- [INFORMATION SUPPLIED]
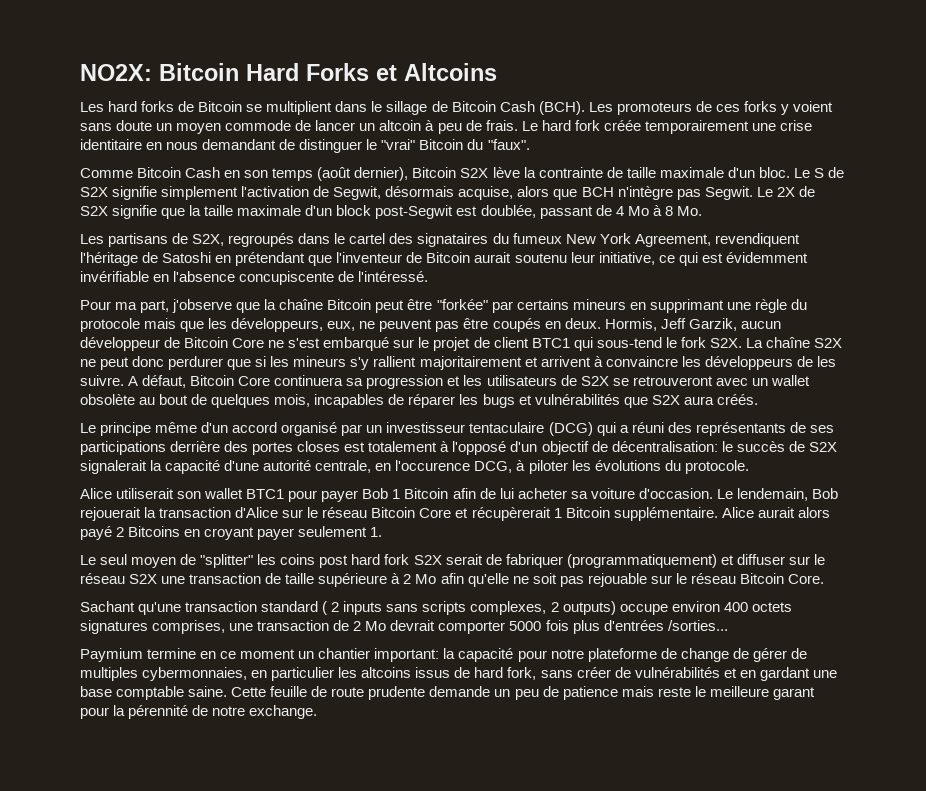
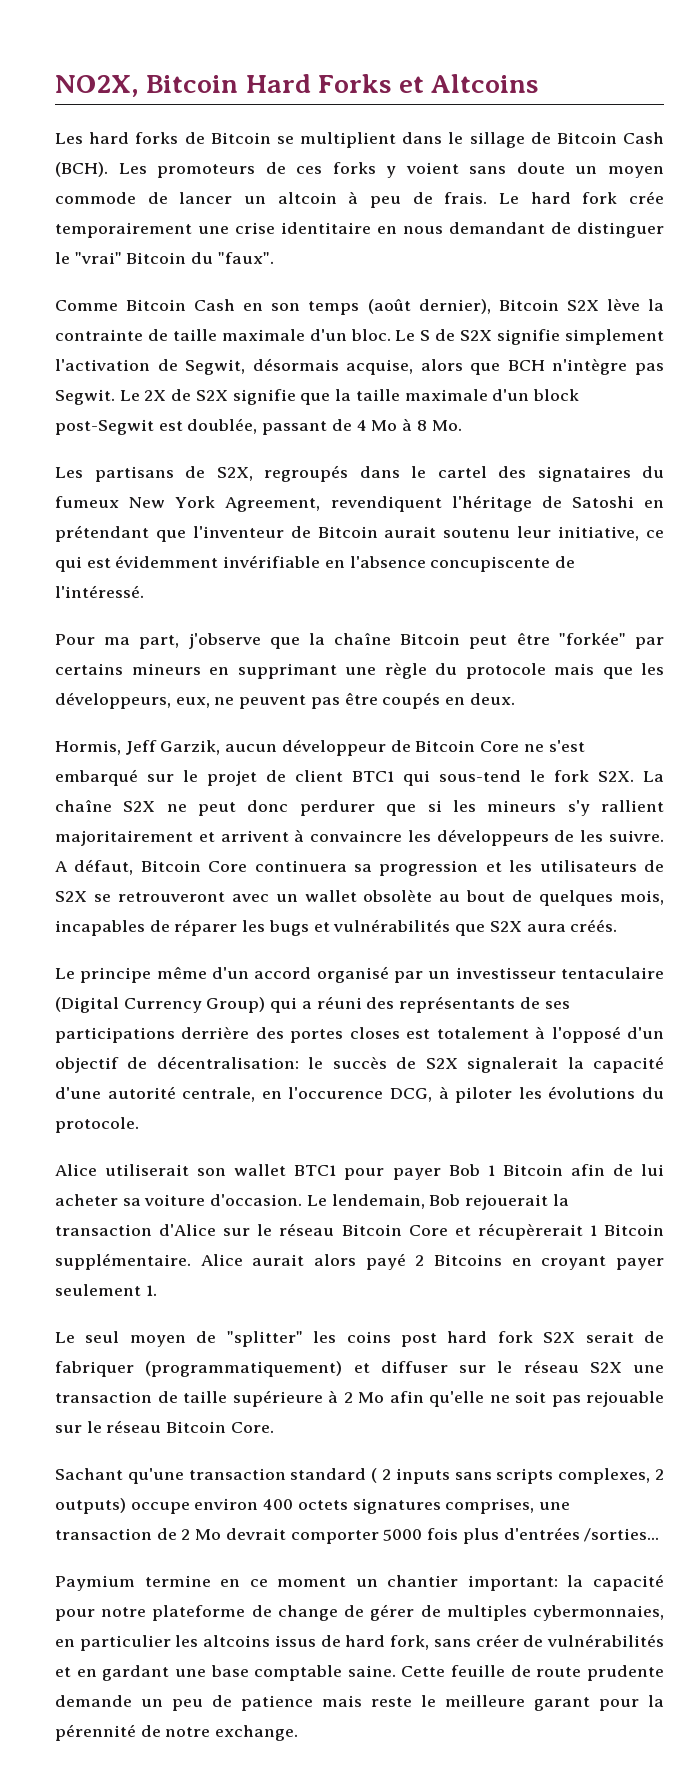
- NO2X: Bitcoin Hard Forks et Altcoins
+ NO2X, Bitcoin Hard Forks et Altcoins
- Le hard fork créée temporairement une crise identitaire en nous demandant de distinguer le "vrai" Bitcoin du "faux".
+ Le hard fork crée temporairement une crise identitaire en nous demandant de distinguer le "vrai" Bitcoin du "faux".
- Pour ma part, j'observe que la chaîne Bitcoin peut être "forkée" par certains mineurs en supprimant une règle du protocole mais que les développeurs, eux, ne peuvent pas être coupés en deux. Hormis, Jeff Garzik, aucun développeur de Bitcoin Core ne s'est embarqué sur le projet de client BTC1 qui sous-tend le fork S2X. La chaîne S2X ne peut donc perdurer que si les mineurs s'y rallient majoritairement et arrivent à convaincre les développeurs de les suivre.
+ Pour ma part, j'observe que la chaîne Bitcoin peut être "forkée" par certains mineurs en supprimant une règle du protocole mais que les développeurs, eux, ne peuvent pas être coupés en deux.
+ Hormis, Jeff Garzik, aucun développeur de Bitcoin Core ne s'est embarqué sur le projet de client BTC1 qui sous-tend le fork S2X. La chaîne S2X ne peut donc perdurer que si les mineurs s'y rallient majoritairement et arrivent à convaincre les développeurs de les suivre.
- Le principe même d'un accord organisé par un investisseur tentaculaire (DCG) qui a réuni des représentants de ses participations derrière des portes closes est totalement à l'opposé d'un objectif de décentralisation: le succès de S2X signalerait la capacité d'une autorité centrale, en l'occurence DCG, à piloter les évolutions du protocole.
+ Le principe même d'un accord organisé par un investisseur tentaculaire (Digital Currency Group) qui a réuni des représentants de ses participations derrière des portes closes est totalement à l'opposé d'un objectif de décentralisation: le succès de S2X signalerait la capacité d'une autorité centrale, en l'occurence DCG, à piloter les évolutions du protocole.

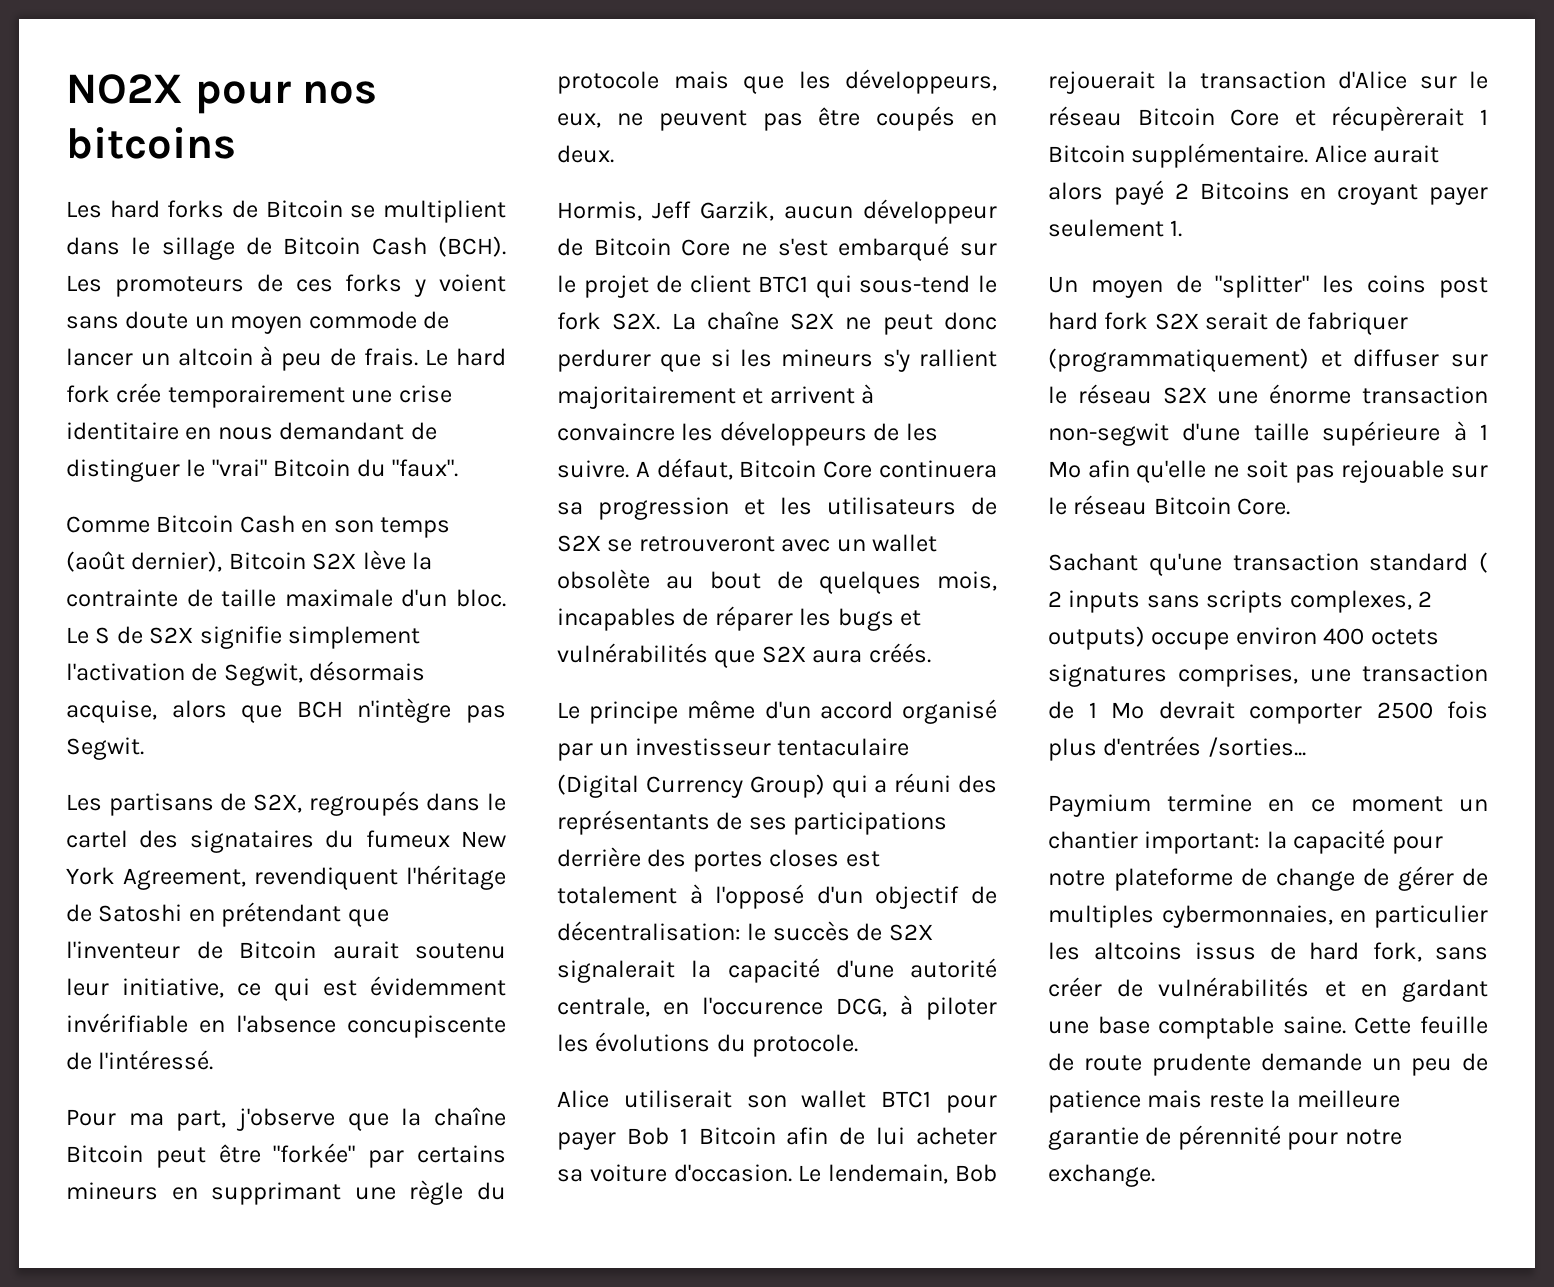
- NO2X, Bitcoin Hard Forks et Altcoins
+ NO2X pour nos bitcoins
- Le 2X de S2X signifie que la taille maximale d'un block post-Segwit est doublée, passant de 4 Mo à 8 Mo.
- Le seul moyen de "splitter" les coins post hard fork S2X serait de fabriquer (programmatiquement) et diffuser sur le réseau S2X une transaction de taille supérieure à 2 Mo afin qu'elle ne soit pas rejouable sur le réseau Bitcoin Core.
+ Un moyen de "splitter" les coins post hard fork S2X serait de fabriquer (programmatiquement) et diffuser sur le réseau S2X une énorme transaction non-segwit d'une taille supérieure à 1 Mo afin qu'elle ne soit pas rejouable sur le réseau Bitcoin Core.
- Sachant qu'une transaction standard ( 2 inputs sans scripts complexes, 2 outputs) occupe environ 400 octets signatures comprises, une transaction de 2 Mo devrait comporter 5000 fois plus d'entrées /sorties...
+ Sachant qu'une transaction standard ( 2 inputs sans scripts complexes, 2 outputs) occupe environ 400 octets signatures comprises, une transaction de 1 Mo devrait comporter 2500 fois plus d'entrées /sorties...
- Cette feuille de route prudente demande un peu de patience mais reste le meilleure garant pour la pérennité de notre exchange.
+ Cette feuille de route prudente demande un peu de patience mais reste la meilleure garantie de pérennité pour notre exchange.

---

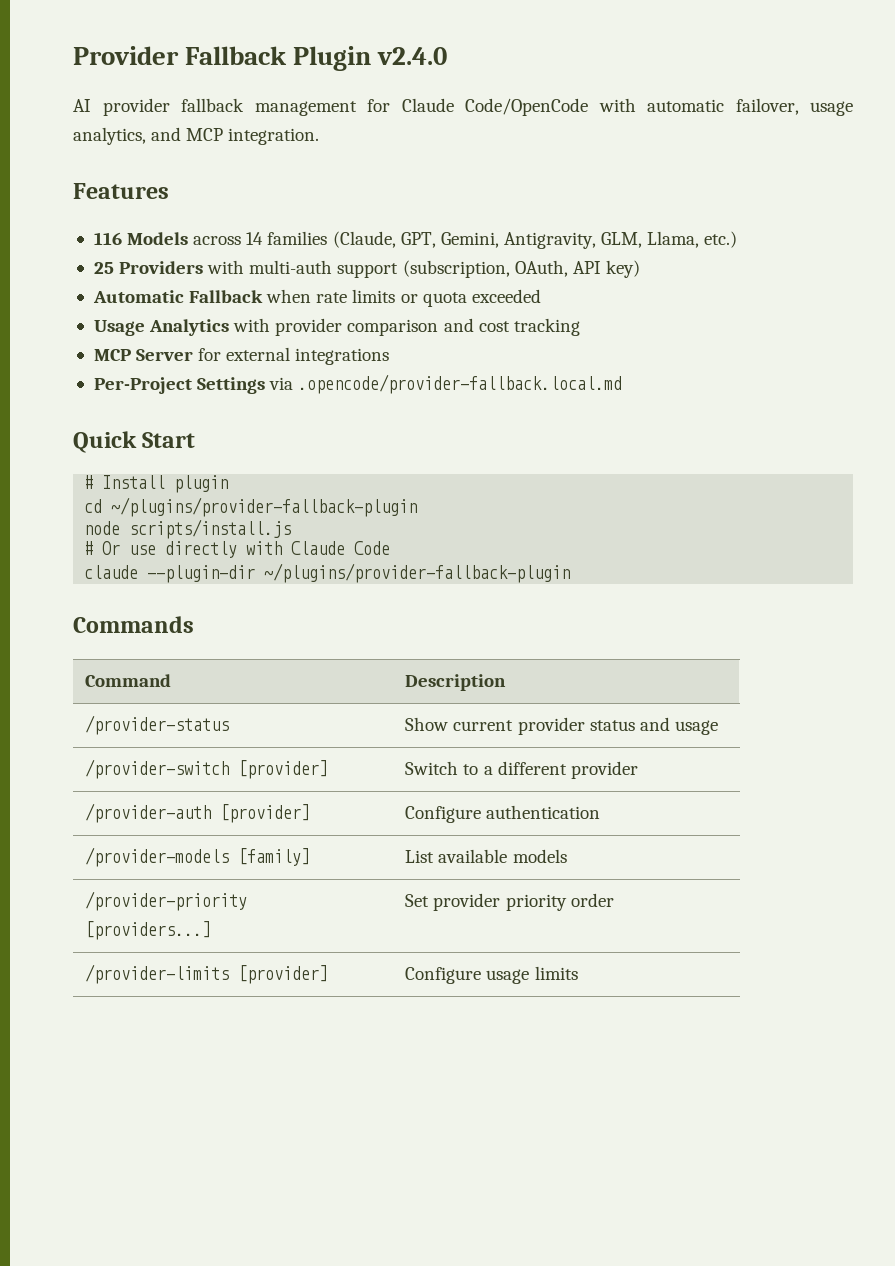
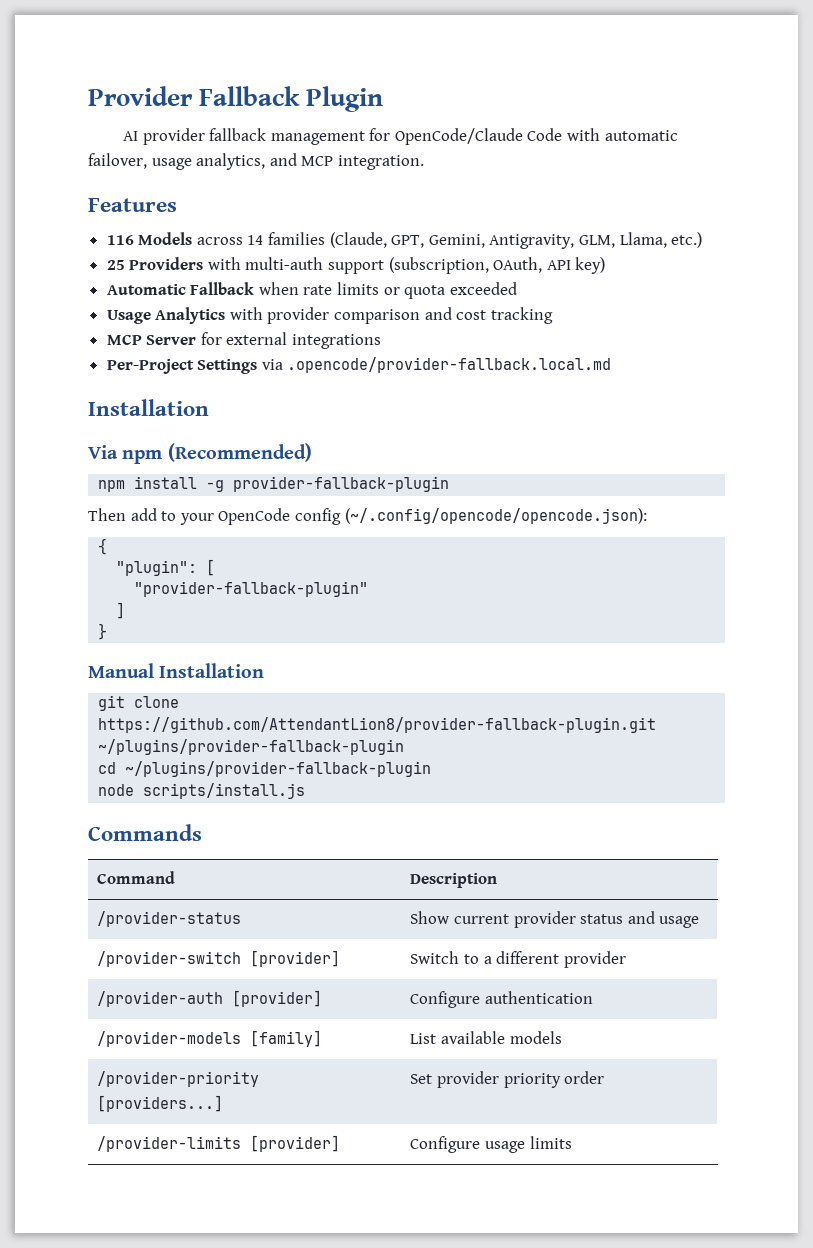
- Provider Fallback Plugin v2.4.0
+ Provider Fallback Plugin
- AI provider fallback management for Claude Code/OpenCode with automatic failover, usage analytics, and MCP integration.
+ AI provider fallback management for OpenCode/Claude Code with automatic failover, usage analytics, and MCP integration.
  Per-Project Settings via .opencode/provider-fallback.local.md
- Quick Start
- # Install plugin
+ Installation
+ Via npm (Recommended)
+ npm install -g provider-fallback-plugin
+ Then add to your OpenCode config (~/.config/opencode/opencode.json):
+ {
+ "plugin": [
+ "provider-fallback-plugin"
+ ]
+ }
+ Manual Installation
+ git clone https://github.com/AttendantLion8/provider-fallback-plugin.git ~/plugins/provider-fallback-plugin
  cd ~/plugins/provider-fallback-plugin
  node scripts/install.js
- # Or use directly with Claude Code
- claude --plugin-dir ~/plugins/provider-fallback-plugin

- [TASK OBJECTIVE] Your answer must consist solely of the lines above between the line holding "- Le seul moyen" and the line holding "- Cette feuille", inclusive, copied exactly.

- [EXERCISE RESPONSE]
- Le seul moyen de "splitter" les coins post hard fork S2X serait de fabriquer (programmatiquement) et diffuser sur le réseau S2X une transaction de taille supérieure à 2 Mo afin qu'elle ne soit pas rejouable sur le réseau Bitcoin Core.
+ Un moyen de "splitter" les coins post hard fork S2X serait de fabriquer (programmatiquement) et diffuser sur le réseau S2X une énorme transaction non-segwit d'une taille supérieure à 1 Mo afin qu'elle ne soit pas rejouable sur le réseau Bitcoin Core.
- Sachant qu'une transaction standard ( 2 inputs sans scripts complexes, 2 outputs) occupe environ 400 octets signatures comprises, une transaction de 2 Mo devrait comporter 5000 fois plus d'entrées /sorties...
+ Sachant qu'une transaction standard ( 2 inputs sans scripts complexes, 2 outputs) occupe environ 400 octets signatures comprises, une transaction de 1 Mo devrait comporter 2500 fois plus d'entrées /sorties...
- Cette feuille de route prudente demande un peu de patience mais reste le meilleure garant pour la pérennité de notre exchange.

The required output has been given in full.